En l’absence de versement ou bien en présence d’un versement insuffisant de la contribution, l’employeur doit s’acquitter de son obligation avec majoration. Le montant du versement est majoré de l’insuffisance constatée. La somme initialement due est donc doublée. Si un contrat à durée déterminée se poursuit par un contrat à durée indéterminée, l’employeur peut obtenir le remboursement de sa contribution de 1 % versée pour ce contrat auprès de l’organisme paritaire agréé au titre du CIF dont il relève (si le CDD a fait l’objet d’un renouvellement, le remboursement du 1 % ne concernera que les salaires versés après le renouvellement).
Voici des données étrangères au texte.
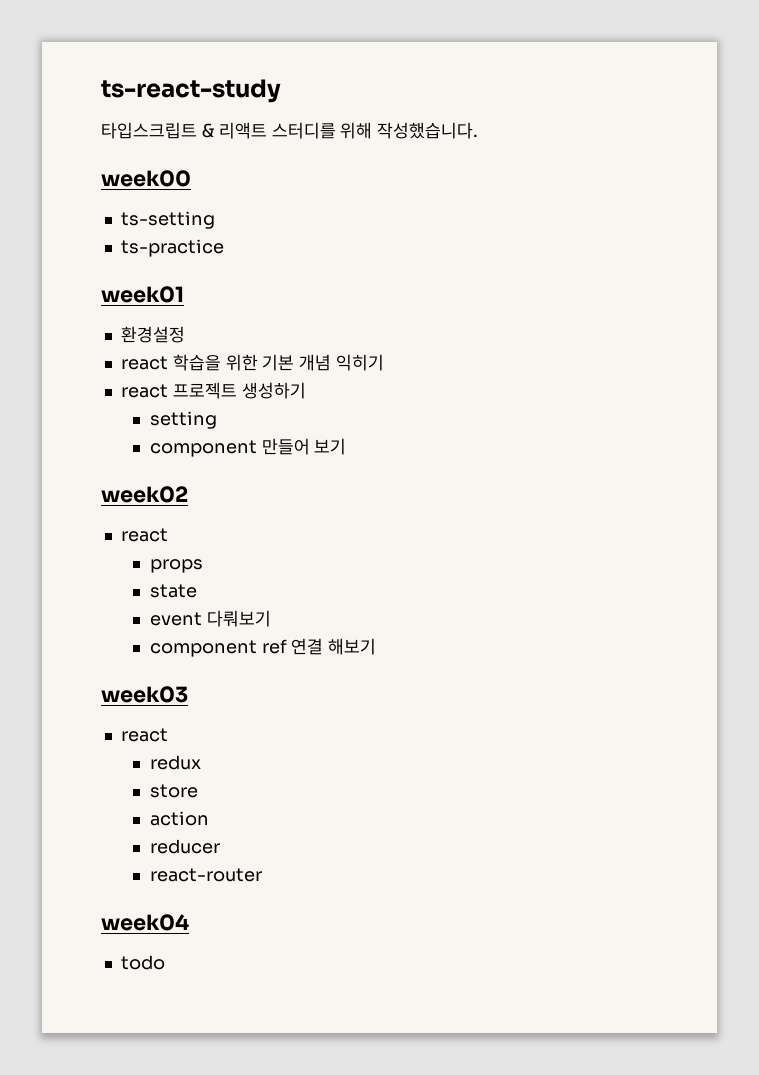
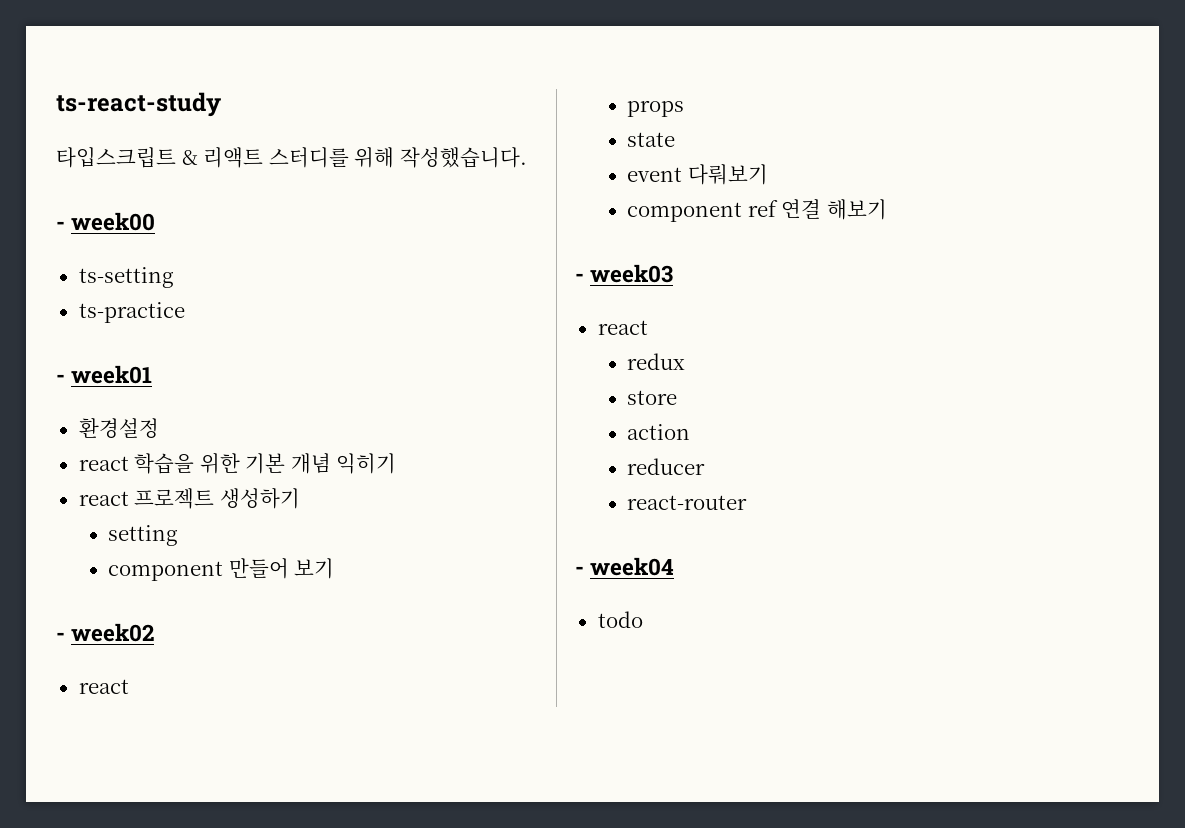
(479, 130) none -> [56,221,65,230] -
(224, 248) none -> [56,374,65,383] -
(347, 446) none -> [56,632,65,641] -
(377, 646) none -> [575,273,584,282] -
(262, 875) none -> [575,566,584,575] -

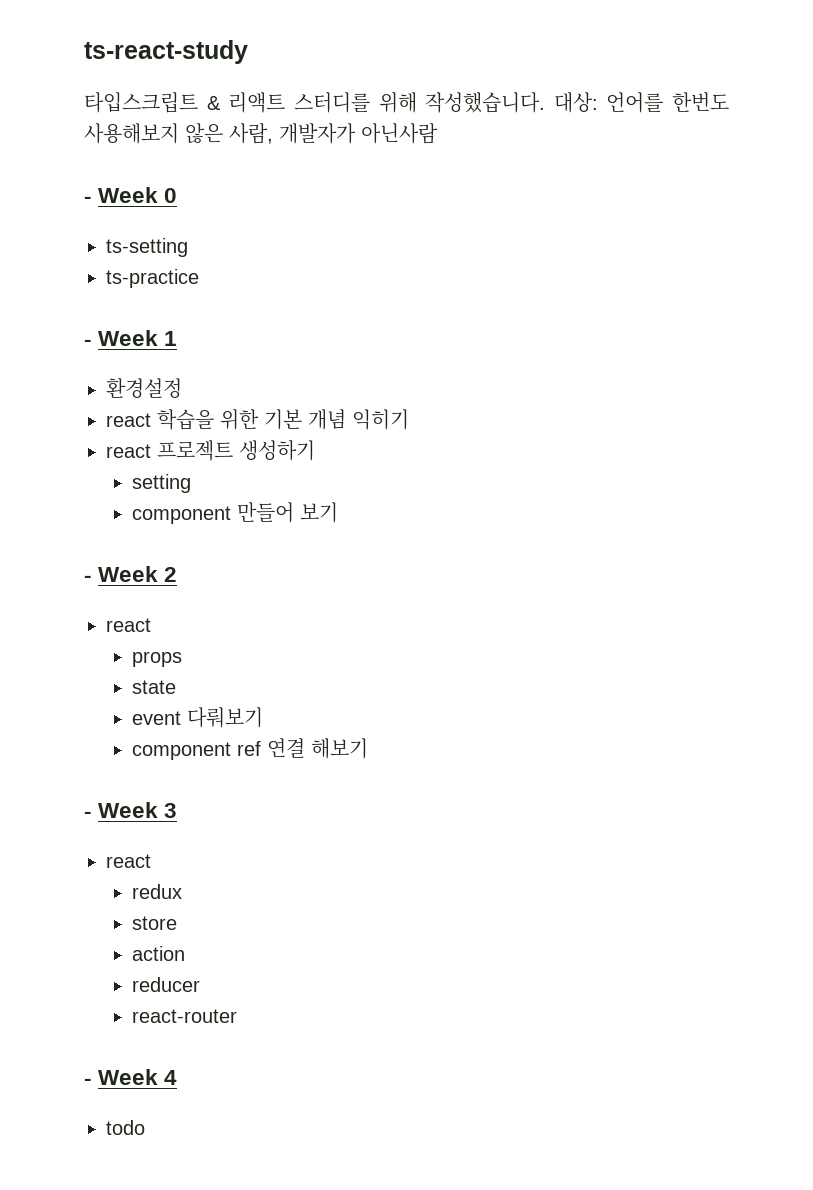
[56,212,156,231] // - week00 -> [553,92,729,113] [84,123,438,144] [84,187,178,203] 대상: 언어를 한번도 사용해보지 않은 사람, 개발자가 아닌사람 // - Week 0
[71,365,153,384] week01 -> [98,330,178,346] Week 1
[71,623,155,642] week02 -> [98,566,178,582] Week 2
[590,264,674,283] week03 -> [98,802,178,818] Week 3
[590,557,675,576] week04 -> [98,1069,178,1085] Week 4

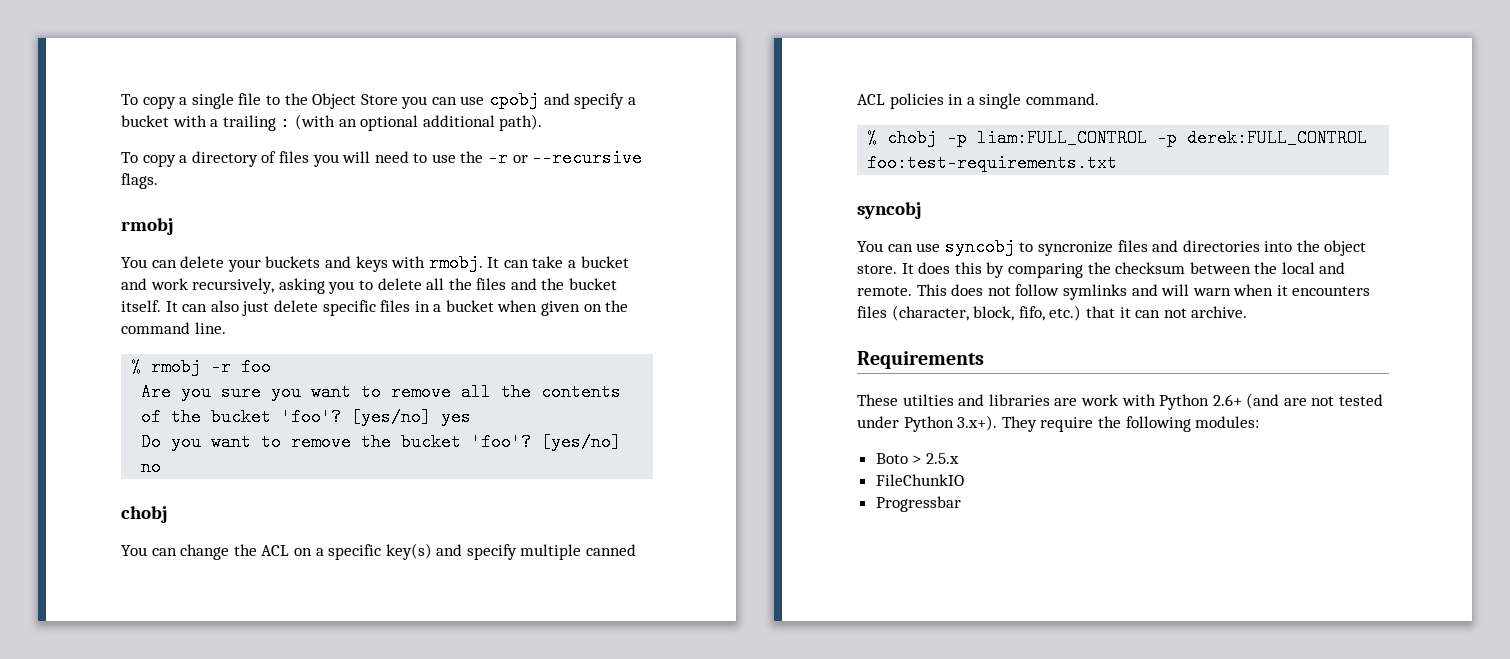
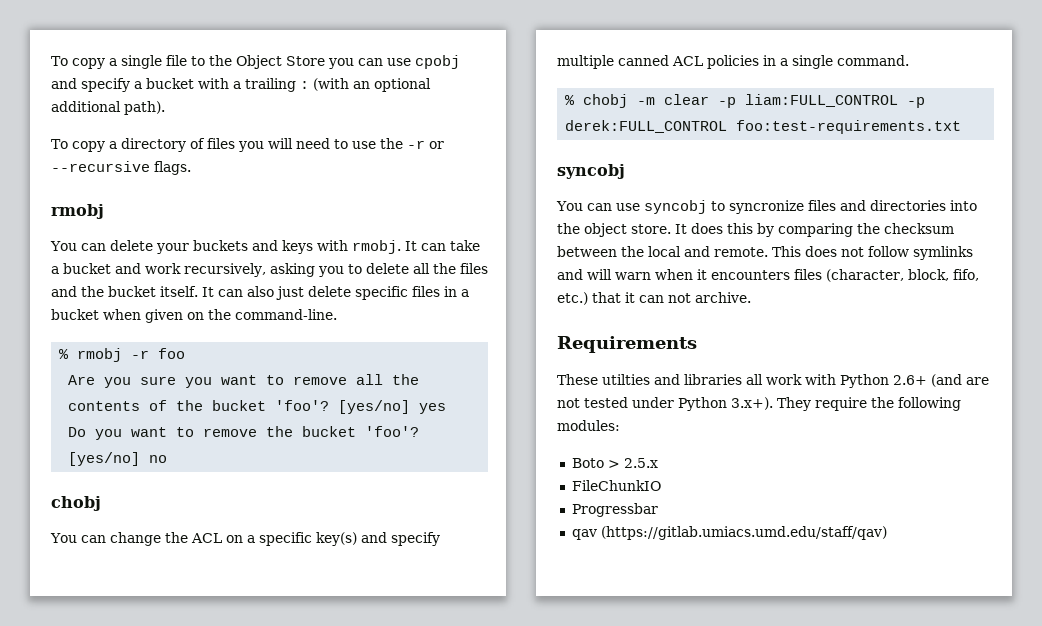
[121,322,226,334] command line. -> [235,309,337,320] command-line.
(938, 138) none -> [637,94,710,105] -m clear
[1054,398,1078,406] are -> [746,374,763,385] all
(961, 504) none -> [571,526,887,540] // qav (https://gitlab.umiacs.umd.edu/staff/qav)

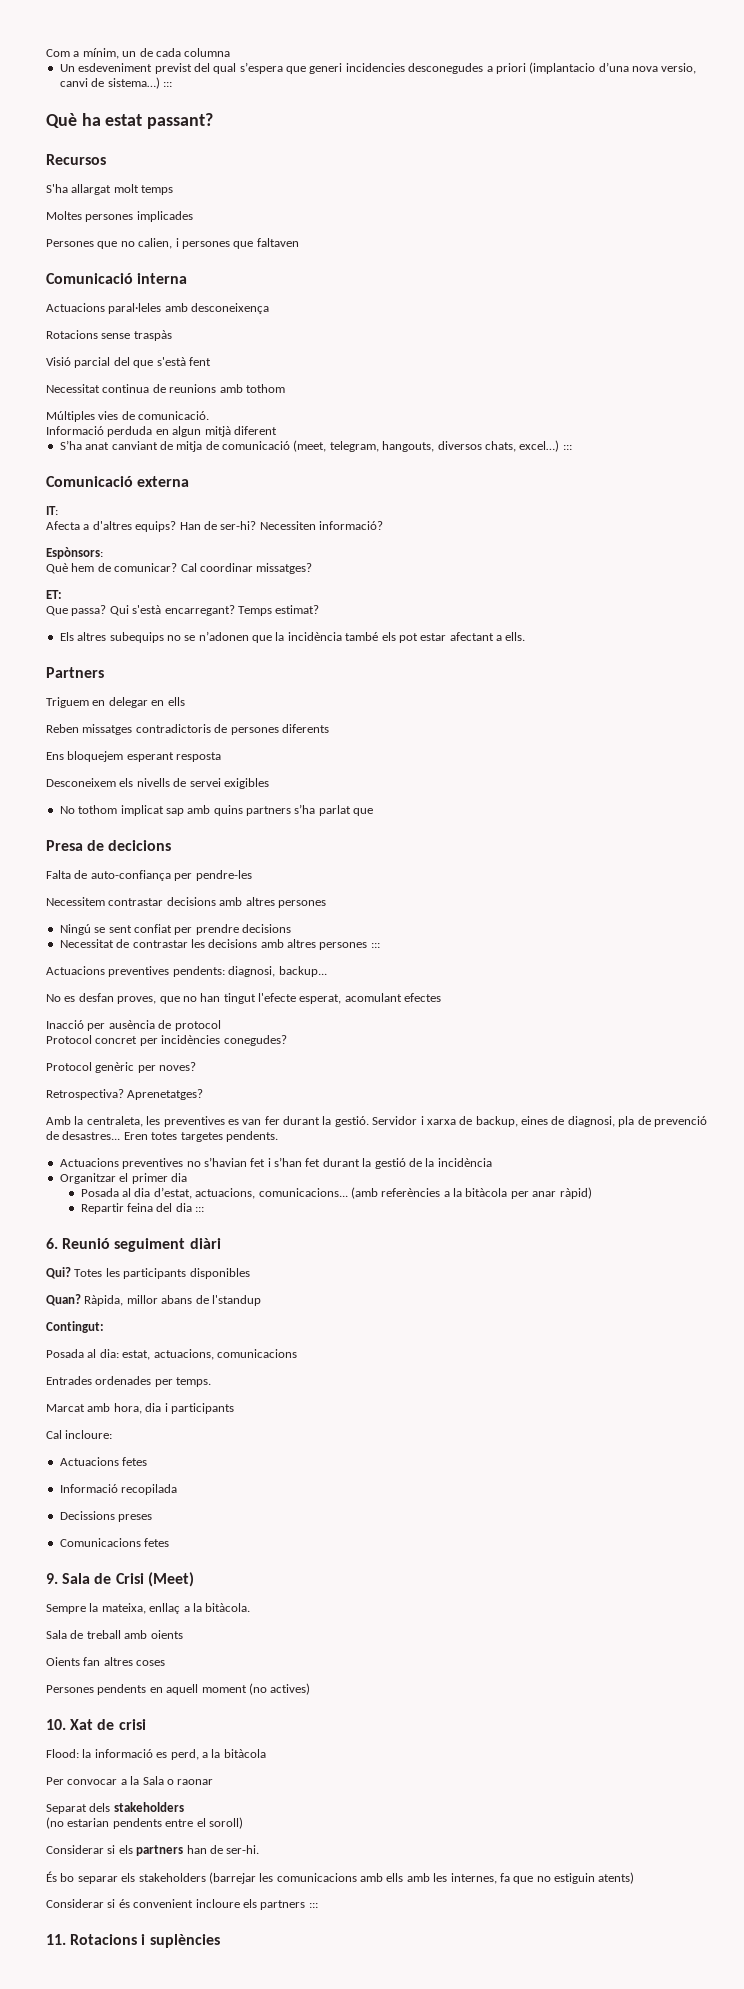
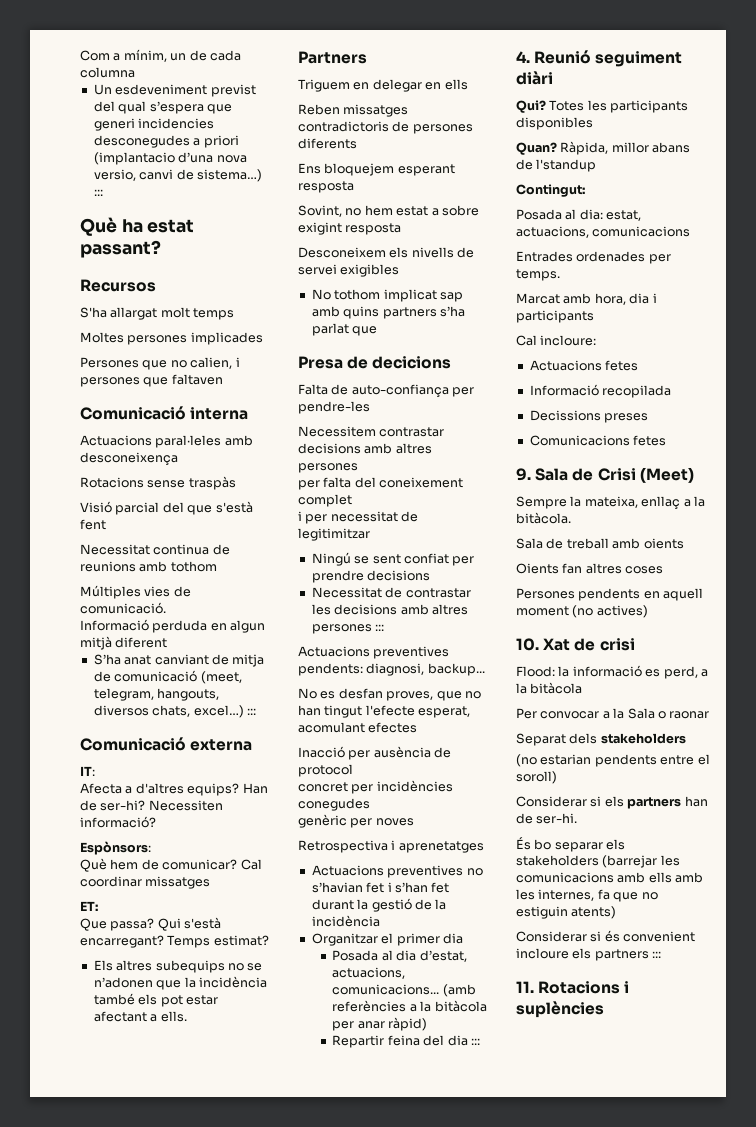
[256,563,313,574] missatges? -> [145,876,211,889] missatges
(222, 757) none -> [298,205,479,217] [298,222,402,235] // Sovint, no hem estat a sobre exigint resposta
(326, 904) none -> [298,477,464,490] [298,494,352,507] [298,511,419,524] [298,528,370,541] // per falta del coneixement complet // i per necessitat de legitimitzar
[46,1035,92,1044] Protocol -> (353, 770) none
[223,1035,287,1046] [46,1062,197,1073] [46,1089,204,1100] [46,1116,707,1127] [46,1131,278,1142] conegudes? // Protocol genèric per noves? // Retrospectiva? Aprenetatges? // Amb la centraleta, les preventives es van fer durant la gestió. Servidor i xarxa de backup, eines de diagnosi, pla de prevenció de desastres... Eren totes targetes pendents. -> [298,798,370,811] [298,814,414,828] [298,840,484,853] conegudes // genèric per noves // Retrospectiva i aprenetatges
[46,1238,58,1249] 6. -> [516,51,530,63] 4.

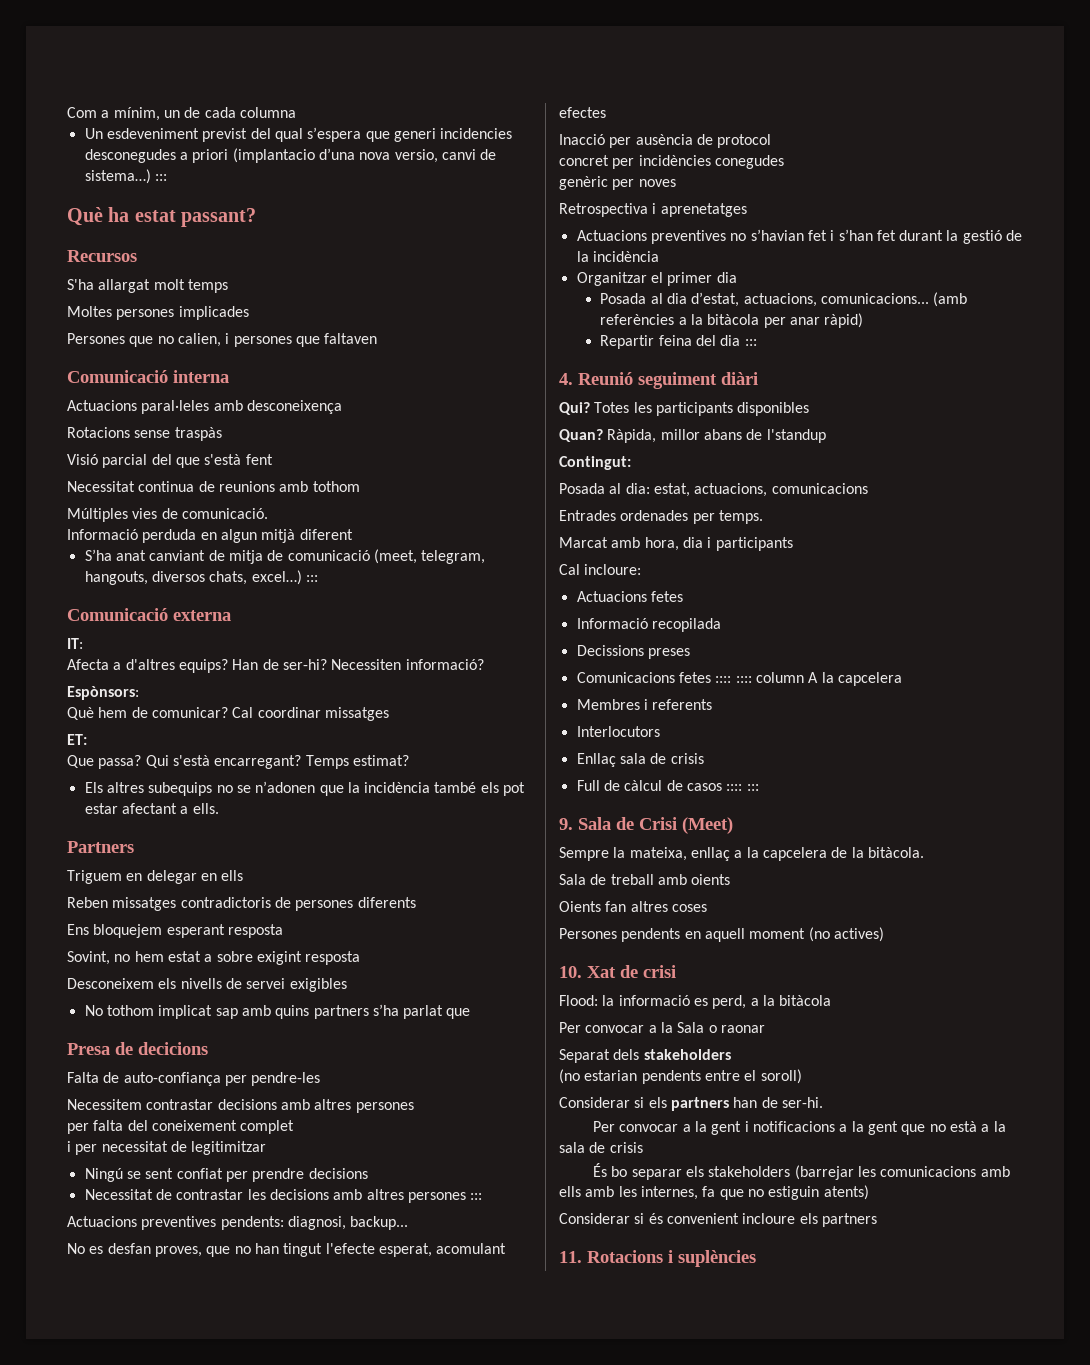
(667, 440) none -> [715,672,902,686] [576,699,713,710] [576,726,660,737] [576,753,704,767] [576,780,759,791] :::: :::: column A la capcelera // Membres i referents // Interlocutors // Enllaç sala de crisis // Full de càlcul de casos :::: :::
(705, 501) none -> [762,847,864,861] capcelera de la
(578, 818) none -> [593,1121,1006,1135] [559,1142,643,1153] // Per convocar a la gent i notificacions a la gent que no està a la sala de crisis
[652,951,662,958] ::: -> (877, 1220) none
L’employeur doit adresser une demande écrite de remboursement dans un délai de six mois à compter de la date de conclusion du contrat à durée indéterminée. Il doit y joindre les copies des deux contrats successifs que l’employeur a signés avec le salarié concerné. Le remboursement intervient dans un délai maximum de trois mois à compter de la réception de la demande écrite de l’employeur.
Pour les intérimaires
Pour les intérimaires, le salaire de référence pris en compte correspond à la rémunération perçue pour la mission au cours de laquelle la demande d’autorisation d’absence a été déposée. L’interlocuteur pour les intérimaires est le [FAF.TT .
Les frais de déplacement
L’organisme paritaire de gestion des fonds du CIF est habilité à prendre en charge tout ou partie du montant des frais de déplacement. Souvent, ils restent à la charge du salarié. L’employeur n’a aucune obligation d’intervenir dans la prise en charge de ces frais. S’il le fait, les montants sont imputables au titre du 1,5 % légal ; en totalité pour le transport, mais avec un forfait de cinq fois le minimum garanti par jour de formation et s’il peut en produire les justificatifs.
Les frais d’inscriptions
L’organisme paritaire de gestion des fonds du CIF est habilité à prendre en charge tout ou partie du montant des frais d’inscription. Généralement il s’agira de 80 % du montant des frais d’inscription. L’employeur peut intervenir en avançant la somme selon le montant décidé par l’organisme paritaire. Il n’a aucune obligation d’intervenir dans la prise en charge de la part des frais restant à la charge du salarié. S’il le fait, les montants sont imputables au titre du 1,5 % légal.